__What the task asks__. From the line containing "text-align: right ->" down to the final line of the entries below, return each line exactly and drop the pictures.
————————
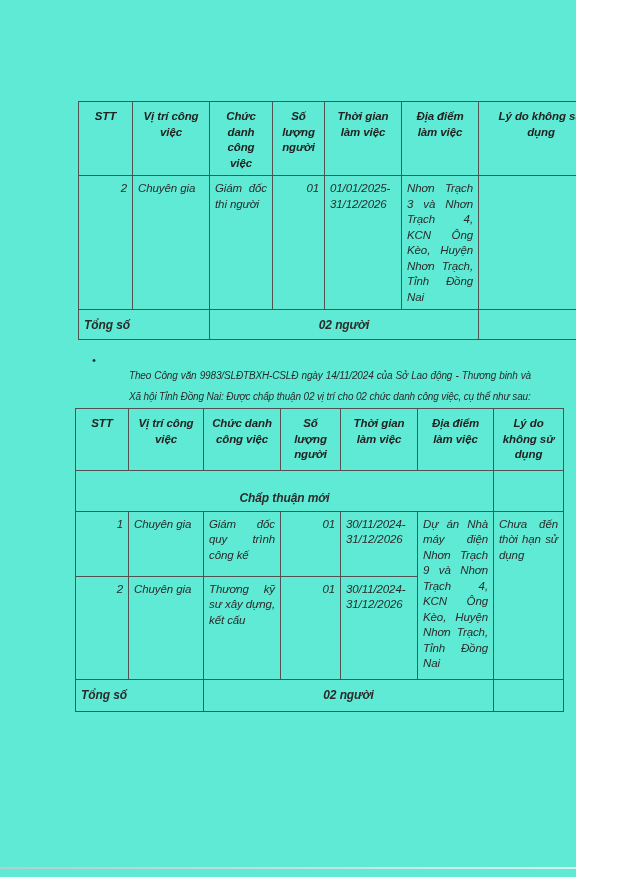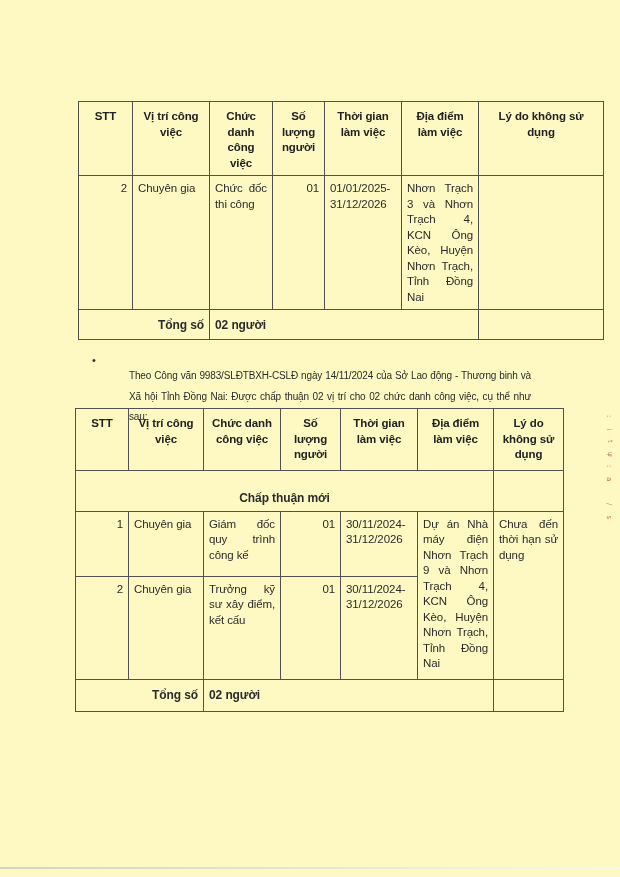"STT" .page { background: #fef9c3 -> #5eead4; font-style: none -> italic; width: 620px -> 576px }
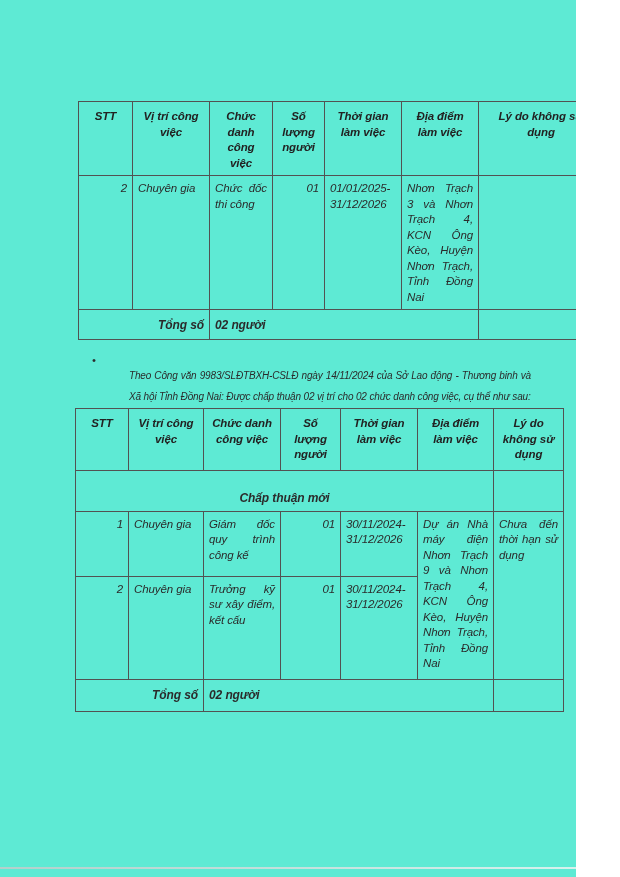"Chức đốc thi công" td.just { text: Chức đốc thi công -> Giám đốc thi người }
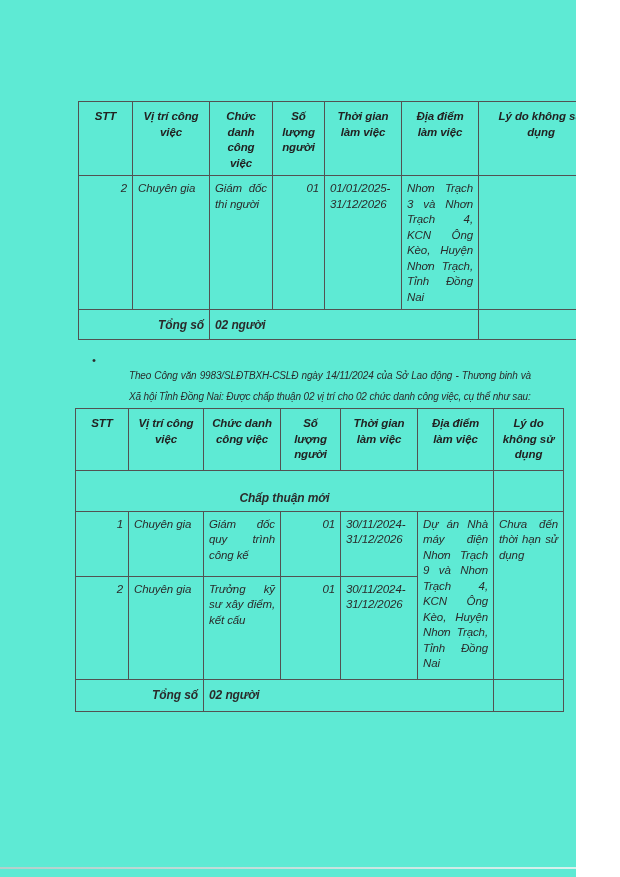"Tổng số" td.total-label { text-align: right -> left }
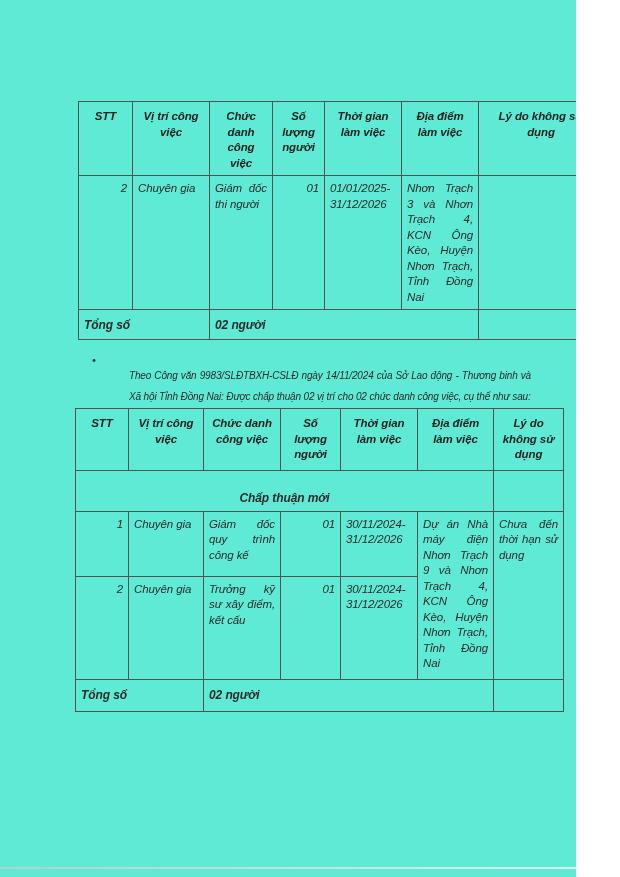"02 người" td.total-value { text-align: none -> center }
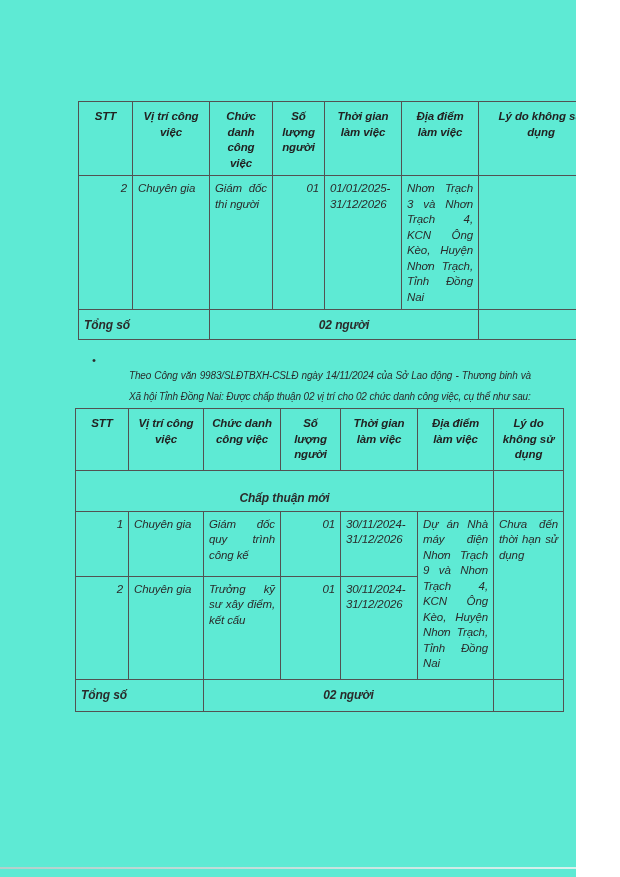"Trưởng kỹ sư xây điểm," td.just { text: Trưởng kỹ sư xây điểm -> Thương kỹ sư xây dựng }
————————
__Output__.
"Tổng số" td.total-label { text-align: right -> left }
"02 người" td.total-value { text-align: none -> center }
"Trưởng kỹ sư xây điểm," td.just { text: Trưởng kỹ sư xây điểm -> Thương kỹ sư xây dựng }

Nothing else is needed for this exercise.